Statalist The Stata Listserver


[Date Prev][Date Next][Thread Prev][Thread Next][Date index][Thread index]

Re: st: sort order of empty strings in Mata


From   wgould@stata.com (William Gould, Stata)
To   statalist@hsphsun2.harvard.edu
Subject   Re: st: sort order of empty strings in Mata
Date   Tue, 09 May 2006 08:28:26 -0500

Phil Schumm <pschumm@uchicago.edu> asks, 

> In Mata, empty strings sort to the bottom rather than to the top (as  
> they do in Stata):
>
> . di (""<"a")
>   1
> 
> . mata: ""<"a"
>   0
> Is anyone aware of the reason for this (I couldn't seem to find it in  
> the documentation)?

I've put in on the bug list; we will fix Mata so that ""<"a".

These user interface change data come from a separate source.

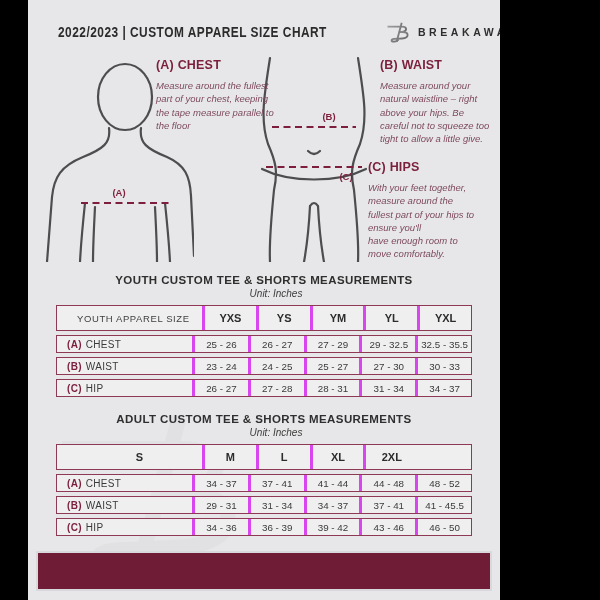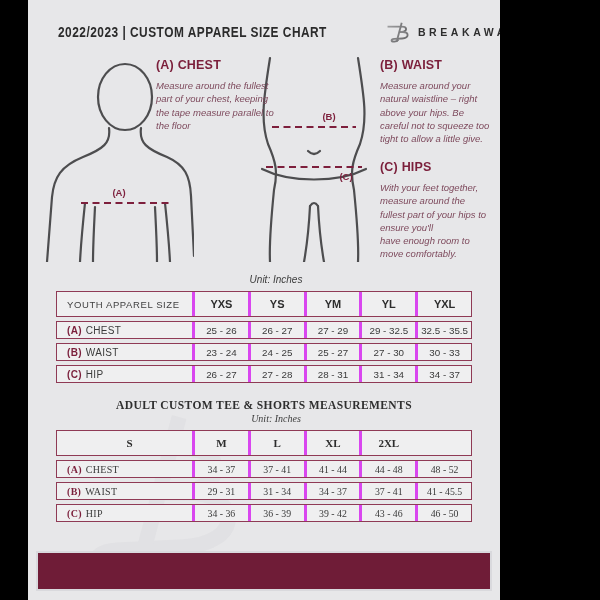"(C) HIPS" div.instr { left: 352px -> 340px }
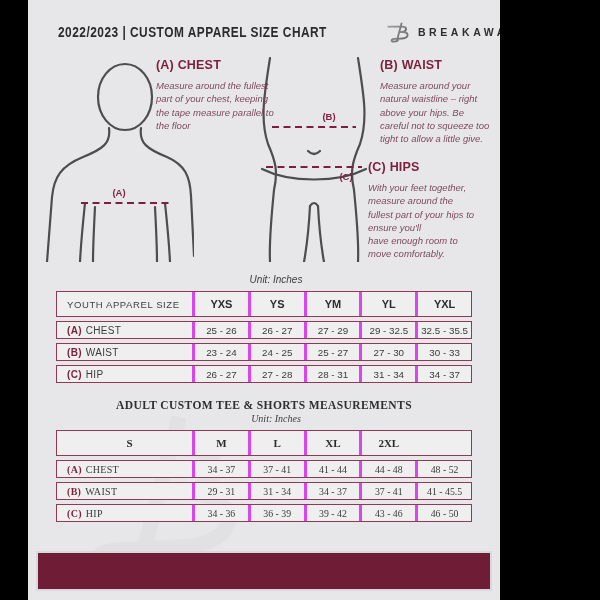"YOUTH CUSTOM TEE & SHORTS" div.tbl-title { html: none -> <div>YOUTH CUSTOM TEE &amp; SHORTS MEASUREMENTS</div> }
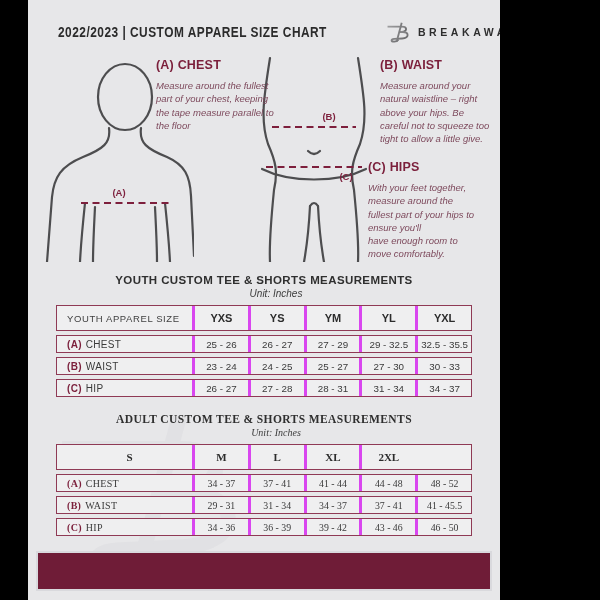"YOUTH APPAREL SIZE" .trow.thead { padding-left: none -> 10px }
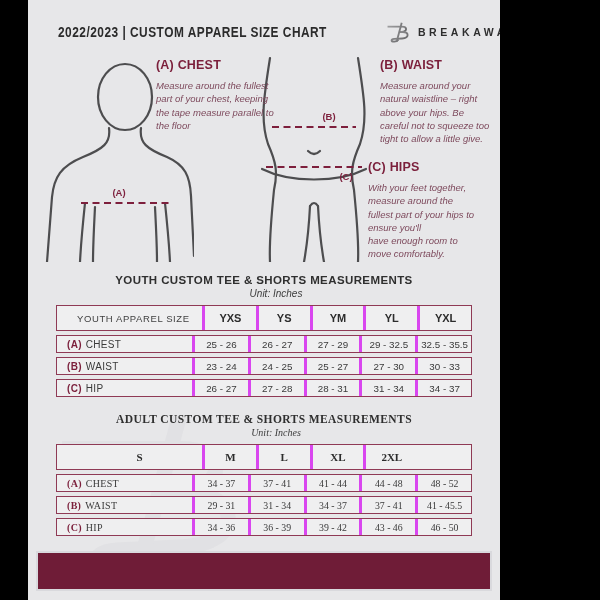"ADULT CUSTOM TEE & SHORTS" .tb-adult { font-family: Liberation Serif, serif -> none }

In my defense, let me tell you how it happened.  You are probabliy wondering,
why do Stata and Mata use different internal subroutines to compare strings?

The answer is that strings in Stata and Mata are different.  Strings in Stata
are text strings.  Strings in Mata are generalized to be any sequence of
bytes, and hence may be text strings and binary strings.

By convention in C, text strings end in binary 0.  The string "a" is 
really a two-character string "a\0" or, in hex, 6100.  The string 
"" is really "\0" or, in hex, 00.  Comparisons are made by accessing 
the bytes sequentially and comparing them numerically.  Hence, 
00 < 6100.  

In Mata, binary 0 in a string has no special meaning -- it is just one of the
256 possible values a byte may contain:  00, 01, 02, ..., ff.  In Mata, "a" is
"a" (61 in hex) and "" is <nothing>.  Comparisons are made the same way as in
Stata, in fact, by accessing the bytes sequentially and comparing them
numerically.  Hence, oops -- <nothing>, is it less than, equal to, or greater
than 61?  Well, it all depends on how we wrote the code, and we wrote it
incorrectly if we want to be consistent with Stata, which we do.

Phil demonstrated, 

        . mata: ""<"a"
          0

Watch this:

	. mata:  ("" + char(0)) < ("a" + char(0))
          1

That's Mata recreating what it is that Stata literally does.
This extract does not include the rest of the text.